## WORK REQUEST
Reproduce word for word the lines between those holding "[551,436,600,450] granted ->" and "[575,482,624,496] granted ->", inclusive, and nothing else from the data below.

## SUPPLIED DATA
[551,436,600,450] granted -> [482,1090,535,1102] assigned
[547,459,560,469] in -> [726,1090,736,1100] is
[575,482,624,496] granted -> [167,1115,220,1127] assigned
* * *
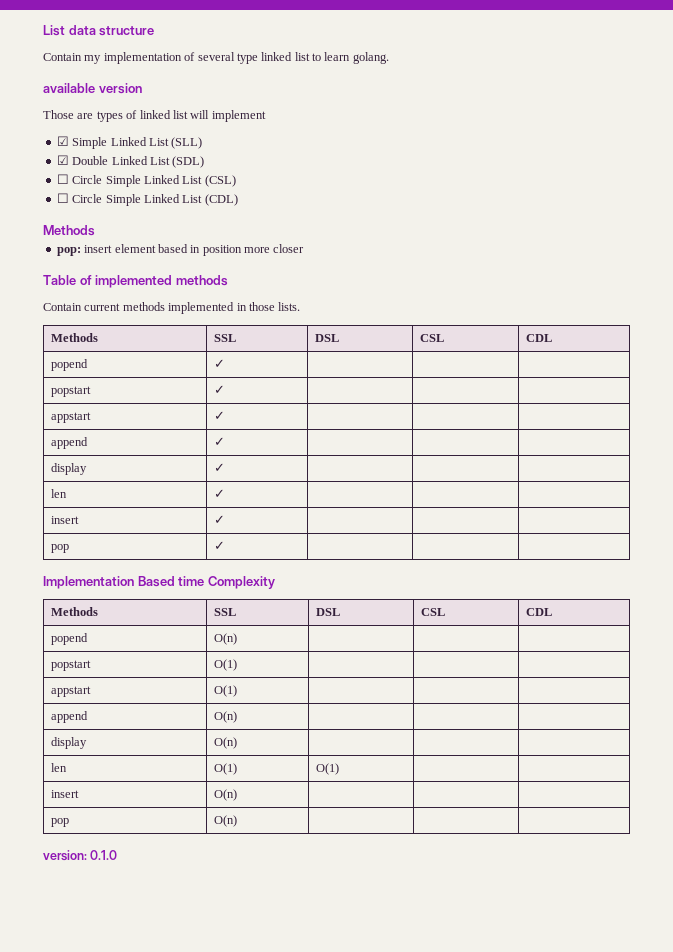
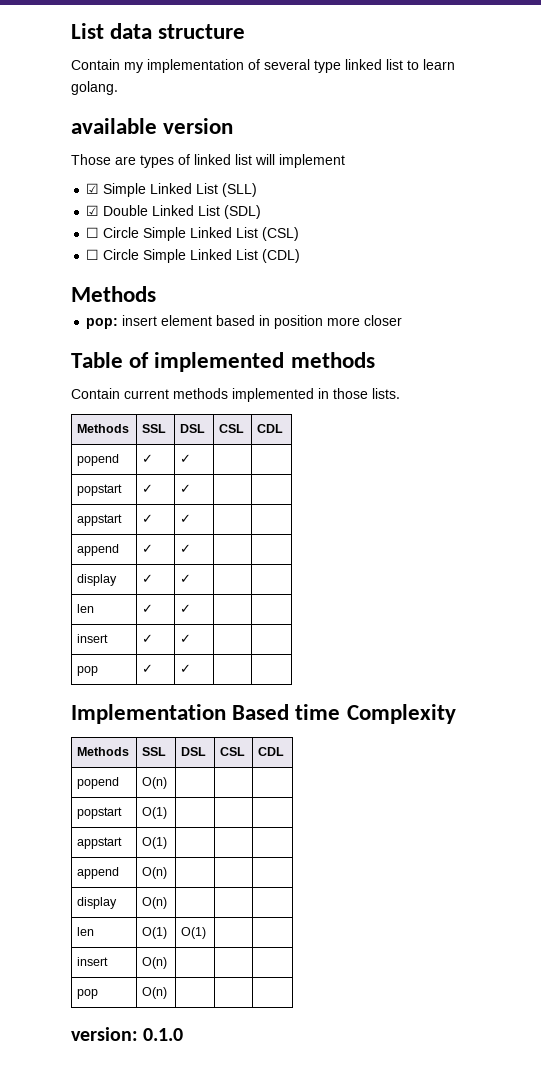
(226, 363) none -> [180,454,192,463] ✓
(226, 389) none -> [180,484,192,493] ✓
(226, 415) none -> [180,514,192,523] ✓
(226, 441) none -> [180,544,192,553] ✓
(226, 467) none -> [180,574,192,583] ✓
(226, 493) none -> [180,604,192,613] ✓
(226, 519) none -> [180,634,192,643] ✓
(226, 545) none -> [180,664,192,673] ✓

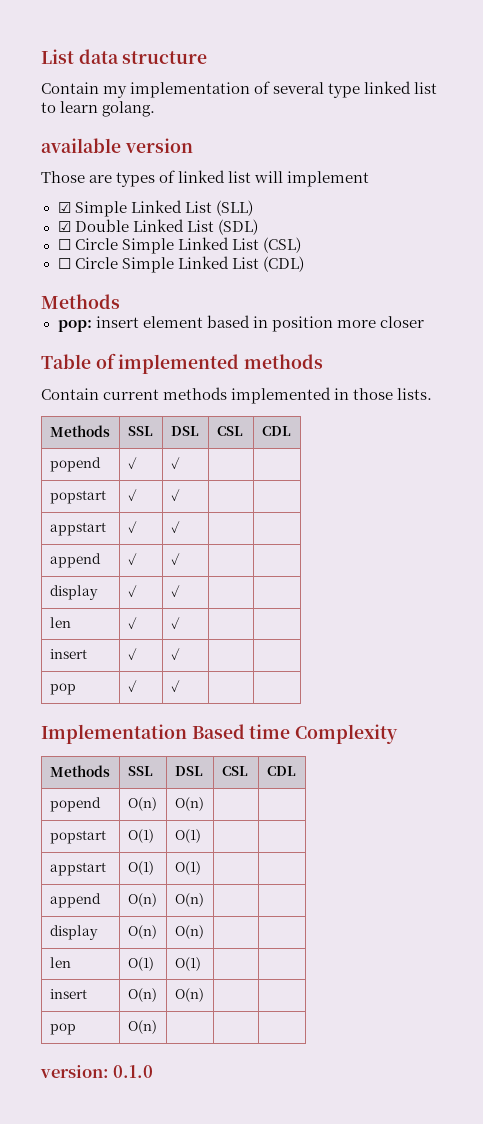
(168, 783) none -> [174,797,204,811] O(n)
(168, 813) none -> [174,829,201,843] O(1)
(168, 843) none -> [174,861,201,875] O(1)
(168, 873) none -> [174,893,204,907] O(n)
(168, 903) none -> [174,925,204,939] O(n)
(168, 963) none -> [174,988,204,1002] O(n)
==
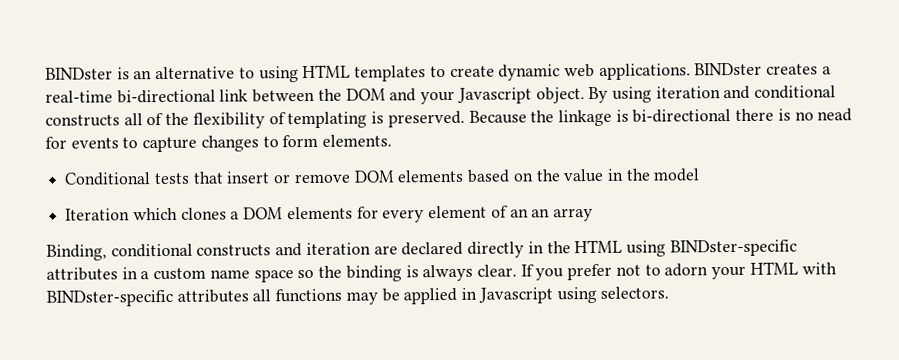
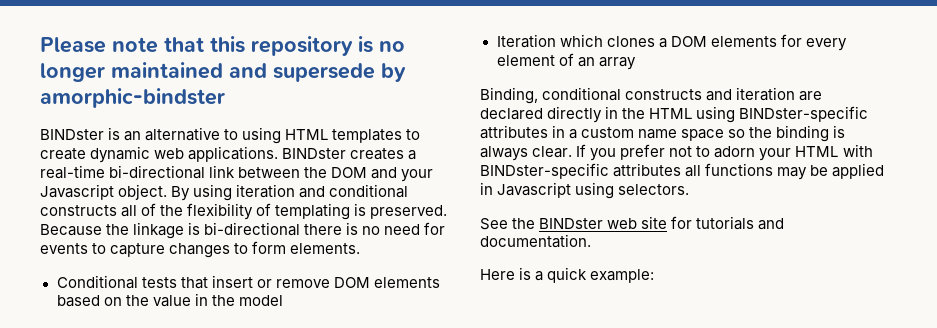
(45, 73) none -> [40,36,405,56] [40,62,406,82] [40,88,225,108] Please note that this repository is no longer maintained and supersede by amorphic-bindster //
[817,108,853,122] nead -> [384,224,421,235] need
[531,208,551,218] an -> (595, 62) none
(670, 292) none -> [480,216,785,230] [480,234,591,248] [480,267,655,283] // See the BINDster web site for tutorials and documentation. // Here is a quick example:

## WRITTEN RESPONSE
[551,436,600,450] granted -> [482,1090,535,1102] assigned
[547,459,560,469] in -> [726,1090,736,1100] is
[575,482,624,496] granted -> [167,1115,220,1127] assigned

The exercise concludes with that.